Есть совсем не хотелось. Но тем не менее Петр Степанович насильно запихнул в себя кусочек плавленого сыра, нацедил из картонного пакета кефиру в стакан — вот и вся порцайка.
В детстве Денисов, сколько себя помнил, всегда испытывал чувство голода. Жили они как-то бедно — даже по тем небогатым временам. И котлеты были настоящим праздником. Потом отец построил дом, завели коровку, поросят, курей, возделали огород — и зажили по-божески. Но когда бабушка уехала к себе на родину, на Украину, наступили унылые времена. И уже не ждали дома школьника Петю ни густой огненный борщ с белой фасолью и щедрыми кусками мяса, ни макароны по-флотски, ни тушенная в молоке треска, ни здоровенные, чуть подугленные с углов, голубцы со сметаной; и когда приходил он из школы и не находил на плите даже жидкого перлового супчику, и начинал шариться в поисках еды, и не обнаруживал вовсе ничего — даже хлеба в большой коричневой эмалированной кастрюле, где хлеб хранился и где только и оставался невыветрившийся кислый запах, — тогда в отчаянье заводил болтушку на воде из муки и потом жарил на чугунной сковороде оладьи на постном масле. Ну, это условно можно назвать их было оладьями — эти бесформенные полусырые лохмотья. Но вкус их Денисов языком своим обложенным чувствовал до сих пор. Как и многое другое из когда-то съеденного или выпитого — особенно если все тело нудило от голода. То, что брюхо — злодей и добра не помнит, понятно, а вот у языка память куда как длиннее.

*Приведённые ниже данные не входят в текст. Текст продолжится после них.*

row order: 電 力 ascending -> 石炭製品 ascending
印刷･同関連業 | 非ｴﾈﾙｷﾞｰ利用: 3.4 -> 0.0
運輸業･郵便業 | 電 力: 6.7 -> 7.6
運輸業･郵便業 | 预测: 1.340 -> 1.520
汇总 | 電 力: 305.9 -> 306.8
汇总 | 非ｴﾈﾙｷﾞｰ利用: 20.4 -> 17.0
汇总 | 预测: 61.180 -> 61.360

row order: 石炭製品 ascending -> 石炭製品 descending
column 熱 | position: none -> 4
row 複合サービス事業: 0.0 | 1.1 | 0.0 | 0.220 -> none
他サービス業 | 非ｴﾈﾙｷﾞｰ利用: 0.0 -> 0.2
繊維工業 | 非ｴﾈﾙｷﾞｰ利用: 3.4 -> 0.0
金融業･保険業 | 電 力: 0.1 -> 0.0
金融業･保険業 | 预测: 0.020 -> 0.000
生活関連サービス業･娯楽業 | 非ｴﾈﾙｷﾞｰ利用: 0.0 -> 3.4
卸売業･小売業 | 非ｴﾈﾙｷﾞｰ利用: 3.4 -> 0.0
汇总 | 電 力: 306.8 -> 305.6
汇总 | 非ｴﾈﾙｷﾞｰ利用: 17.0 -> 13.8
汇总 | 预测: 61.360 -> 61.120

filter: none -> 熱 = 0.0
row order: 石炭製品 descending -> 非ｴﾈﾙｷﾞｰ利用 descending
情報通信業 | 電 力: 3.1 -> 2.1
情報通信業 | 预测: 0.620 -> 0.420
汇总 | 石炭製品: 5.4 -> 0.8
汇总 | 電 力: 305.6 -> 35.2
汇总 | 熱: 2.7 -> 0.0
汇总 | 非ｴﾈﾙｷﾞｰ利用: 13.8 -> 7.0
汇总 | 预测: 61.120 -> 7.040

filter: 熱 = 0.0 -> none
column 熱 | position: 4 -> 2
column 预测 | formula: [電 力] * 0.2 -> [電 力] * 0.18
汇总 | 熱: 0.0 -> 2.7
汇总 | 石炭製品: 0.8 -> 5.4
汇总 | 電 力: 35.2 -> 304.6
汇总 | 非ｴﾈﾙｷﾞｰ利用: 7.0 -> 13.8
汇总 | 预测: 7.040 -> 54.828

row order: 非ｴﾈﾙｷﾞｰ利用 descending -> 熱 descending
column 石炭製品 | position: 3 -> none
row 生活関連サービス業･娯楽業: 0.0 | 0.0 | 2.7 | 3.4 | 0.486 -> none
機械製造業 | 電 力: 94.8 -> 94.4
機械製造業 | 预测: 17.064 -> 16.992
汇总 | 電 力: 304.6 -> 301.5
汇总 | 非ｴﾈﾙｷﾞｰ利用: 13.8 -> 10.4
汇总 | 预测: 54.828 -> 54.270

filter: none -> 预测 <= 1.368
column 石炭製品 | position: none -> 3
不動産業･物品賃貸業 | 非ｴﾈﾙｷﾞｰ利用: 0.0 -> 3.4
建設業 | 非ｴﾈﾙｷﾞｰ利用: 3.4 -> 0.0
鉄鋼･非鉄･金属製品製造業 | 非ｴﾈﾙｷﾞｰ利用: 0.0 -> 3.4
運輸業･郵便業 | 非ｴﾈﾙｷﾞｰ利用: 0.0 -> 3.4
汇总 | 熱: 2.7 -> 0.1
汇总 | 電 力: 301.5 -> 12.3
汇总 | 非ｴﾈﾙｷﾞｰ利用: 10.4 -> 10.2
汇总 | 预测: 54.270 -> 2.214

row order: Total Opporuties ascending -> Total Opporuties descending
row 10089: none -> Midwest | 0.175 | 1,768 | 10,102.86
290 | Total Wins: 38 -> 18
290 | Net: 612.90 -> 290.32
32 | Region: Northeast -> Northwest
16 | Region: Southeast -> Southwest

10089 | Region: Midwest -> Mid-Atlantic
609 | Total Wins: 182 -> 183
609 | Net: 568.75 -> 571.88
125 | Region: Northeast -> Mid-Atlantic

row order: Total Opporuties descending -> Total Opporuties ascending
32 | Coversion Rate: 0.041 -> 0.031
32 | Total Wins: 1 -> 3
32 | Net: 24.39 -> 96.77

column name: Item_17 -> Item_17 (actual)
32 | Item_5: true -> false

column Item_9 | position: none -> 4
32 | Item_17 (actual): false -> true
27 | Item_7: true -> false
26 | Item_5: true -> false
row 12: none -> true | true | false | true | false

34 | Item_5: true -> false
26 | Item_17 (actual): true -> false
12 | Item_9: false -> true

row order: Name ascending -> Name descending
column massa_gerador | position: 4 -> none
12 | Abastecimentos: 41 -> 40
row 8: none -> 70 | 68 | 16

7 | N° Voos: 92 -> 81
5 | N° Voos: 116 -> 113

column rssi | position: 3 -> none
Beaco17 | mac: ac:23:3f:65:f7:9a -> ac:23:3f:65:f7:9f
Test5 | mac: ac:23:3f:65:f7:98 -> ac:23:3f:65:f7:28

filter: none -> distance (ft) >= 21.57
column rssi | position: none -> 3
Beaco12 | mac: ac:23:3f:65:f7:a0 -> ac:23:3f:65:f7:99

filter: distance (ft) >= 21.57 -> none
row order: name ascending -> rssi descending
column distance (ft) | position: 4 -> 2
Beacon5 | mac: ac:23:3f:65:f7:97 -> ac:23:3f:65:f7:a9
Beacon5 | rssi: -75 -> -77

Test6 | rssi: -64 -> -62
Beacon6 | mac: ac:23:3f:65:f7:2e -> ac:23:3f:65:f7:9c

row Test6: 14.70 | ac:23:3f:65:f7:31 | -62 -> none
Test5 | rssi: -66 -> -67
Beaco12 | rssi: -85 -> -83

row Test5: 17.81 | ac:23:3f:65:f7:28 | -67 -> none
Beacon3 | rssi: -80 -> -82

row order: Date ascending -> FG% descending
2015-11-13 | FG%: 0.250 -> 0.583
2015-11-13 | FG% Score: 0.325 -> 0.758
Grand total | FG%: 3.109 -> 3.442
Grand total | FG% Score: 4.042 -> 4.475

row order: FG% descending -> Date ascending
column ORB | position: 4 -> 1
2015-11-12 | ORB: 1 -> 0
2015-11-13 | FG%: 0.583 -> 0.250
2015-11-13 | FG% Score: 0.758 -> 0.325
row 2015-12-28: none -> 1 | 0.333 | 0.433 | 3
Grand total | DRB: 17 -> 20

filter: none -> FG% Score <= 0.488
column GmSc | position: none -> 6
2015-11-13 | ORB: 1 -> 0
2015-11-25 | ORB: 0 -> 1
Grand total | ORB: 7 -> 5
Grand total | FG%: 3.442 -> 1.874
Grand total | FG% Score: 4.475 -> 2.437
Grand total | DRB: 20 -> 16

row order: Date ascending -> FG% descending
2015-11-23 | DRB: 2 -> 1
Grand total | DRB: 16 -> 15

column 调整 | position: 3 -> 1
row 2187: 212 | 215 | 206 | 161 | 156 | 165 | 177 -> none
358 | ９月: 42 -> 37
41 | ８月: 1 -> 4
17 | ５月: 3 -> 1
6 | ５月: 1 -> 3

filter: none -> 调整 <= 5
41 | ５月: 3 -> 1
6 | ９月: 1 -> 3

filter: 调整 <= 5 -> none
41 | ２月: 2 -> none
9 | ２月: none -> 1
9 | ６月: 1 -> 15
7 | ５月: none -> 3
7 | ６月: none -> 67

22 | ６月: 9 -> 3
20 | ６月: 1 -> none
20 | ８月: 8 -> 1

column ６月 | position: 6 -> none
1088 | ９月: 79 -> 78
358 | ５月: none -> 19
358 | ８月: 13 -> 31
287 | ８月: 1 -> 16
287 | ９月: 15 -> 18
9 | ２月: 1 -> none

Сейчас не то — сейчас консервное изобилие. Откроешь холодильник и долго стоишь, разглядывая цветные наклейки на банках, и пропадаешь в раздумьях, что бы такого съесть, хотя и есть-то особо не хотелось. Так, точил вечно махонький червячок в округлившемся животике. И, махнув рукой на высокий холестерин, делал себе Денисов бутерброд с понятной краковской колбасой и заваривал крепкий цейлонский чай. Так-то оно привычнее. Но сейчас от крепкого чая Денисова бы стошнило, и он пробавлялся кефиром.